Le rouge occupe l'extrémité du spectre visible, au-delà de 620 nanomètres, et l'œil le classe comme un événement de premier plan. En photographie une dose minuscule suffit : une bouée dans un port gris, un seul érable parmi cent arbres verts, et le cadre se réorganise autour. Aucune autre couleur ne demande si peu de surface pour prendre la tête.
Au crépuscule, il perd son assurance. Quand la lumière baisse, la rétine passe des cônes aux bâtonnets, et les bâtonnets sont presque aveugles aux grandes longueurs d'onde : une fleur rouge vire au noir pendant que la bleue voisine luit encore. L'appareil connaît le problème symétrique, un rouge saturé pousse son canal au plafond avant que les deux autres n'aient bougé, d'où ces pétales qui reviennent en forme unie, sans un pli.

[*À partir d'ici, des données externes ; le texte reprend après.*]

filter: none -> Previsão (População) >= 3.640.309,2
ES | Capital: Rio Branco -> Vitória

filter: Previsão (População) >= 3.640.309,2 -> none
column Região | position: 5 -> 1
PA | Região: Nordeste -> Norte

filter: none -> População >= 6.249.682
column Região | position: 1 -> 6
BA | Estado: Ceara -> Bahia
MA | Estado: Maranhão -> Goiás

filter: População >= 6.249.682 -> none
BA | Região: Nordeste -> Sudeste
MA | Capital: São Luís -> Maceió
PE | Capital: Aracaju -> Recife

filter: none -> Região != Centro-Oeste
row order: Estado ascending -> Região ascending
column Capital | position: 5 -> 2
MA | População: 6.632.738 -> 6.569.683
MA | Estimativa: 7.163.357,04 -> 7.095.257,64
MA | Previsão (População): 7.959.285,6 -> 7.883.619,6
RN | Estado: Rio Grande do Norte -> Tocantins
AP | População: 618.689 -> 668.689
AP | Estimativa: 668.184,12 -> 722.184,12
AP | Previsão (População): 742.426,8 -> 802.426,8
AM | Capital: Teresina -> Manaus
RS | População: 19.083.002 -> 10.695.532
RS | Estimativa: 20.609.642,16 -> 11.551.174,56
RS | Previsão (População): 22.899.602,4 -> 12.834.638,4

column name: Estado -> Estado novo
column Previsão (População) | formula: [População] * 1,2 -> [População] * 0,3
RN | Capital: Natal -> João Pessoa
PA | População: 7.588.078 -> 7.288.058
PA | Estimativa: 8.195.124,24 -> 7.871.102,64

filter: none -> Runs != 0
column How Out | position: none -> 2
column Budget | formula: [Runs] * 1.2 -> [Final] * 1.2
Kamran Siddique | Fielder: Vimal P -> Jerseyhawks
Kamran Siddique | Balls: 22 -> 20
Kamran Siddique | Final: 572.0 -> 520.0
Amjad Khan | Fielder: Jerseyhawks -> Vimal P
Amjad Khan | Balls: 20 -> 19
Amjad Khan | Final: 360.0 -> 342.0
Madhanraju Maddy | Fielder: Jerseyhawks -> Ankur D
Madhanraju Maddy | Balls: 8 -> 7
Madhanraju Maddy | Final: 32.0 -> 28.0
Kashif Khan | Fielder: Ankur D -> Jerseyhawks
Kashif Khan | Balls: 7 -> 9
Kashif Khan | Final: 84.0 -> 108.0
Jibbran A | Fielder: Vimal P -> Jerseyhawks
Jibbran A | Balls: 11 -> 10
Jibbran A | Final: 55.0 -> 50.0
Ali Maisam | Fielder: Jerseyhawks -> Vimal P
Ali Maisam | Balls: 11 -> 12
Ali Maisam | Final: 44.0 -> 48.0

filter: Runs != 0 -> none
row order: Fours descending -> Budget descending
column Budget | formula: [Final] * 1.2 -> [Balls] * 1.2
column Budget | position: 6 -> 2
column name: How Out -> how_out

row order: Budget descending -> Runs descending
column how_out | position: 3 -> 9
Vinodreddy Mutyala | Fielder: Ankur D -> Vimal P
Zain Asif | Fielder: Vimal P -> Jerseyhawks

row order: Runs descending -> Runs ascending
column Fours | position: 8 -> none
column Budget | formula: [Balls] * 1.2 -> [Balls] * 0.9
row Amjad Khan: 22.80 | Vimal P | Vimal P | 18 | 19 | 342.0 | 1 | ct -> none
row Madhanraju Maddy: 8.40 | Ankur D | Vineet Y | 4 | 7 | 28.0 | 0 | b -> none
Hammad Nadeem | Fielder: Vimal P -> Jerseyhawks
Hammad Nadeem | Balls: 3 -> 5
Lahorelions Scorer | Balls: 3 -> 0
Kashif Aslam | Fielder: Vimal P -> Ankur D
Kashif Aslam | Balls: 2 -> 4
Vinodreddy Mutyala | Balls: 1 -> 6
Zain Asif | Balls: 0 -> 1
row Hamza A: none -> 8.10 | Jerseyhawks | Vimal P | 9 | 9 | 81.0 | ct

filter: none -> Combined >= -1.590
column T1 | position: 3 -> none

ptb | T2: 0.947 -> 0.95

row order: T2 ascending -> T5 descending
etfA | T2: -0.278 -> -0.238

Sur un écran, l'affaire continue. La primaire rouge du sRGB est la plus faible des trois, les dalles à gamut large l'étirent encore, et une photo réglée sur un moniteur paraît brûlée sur le suivant ; le sous-échantillonnage de chrominance du JPEG bave davantage sur les bords rouges que sur les autres. En fond d'écran il tient à petites doses, une porte, une coque, une rangée de lanternes, le reste du bureau restant calme pendant qu'une chose refuse de l'être.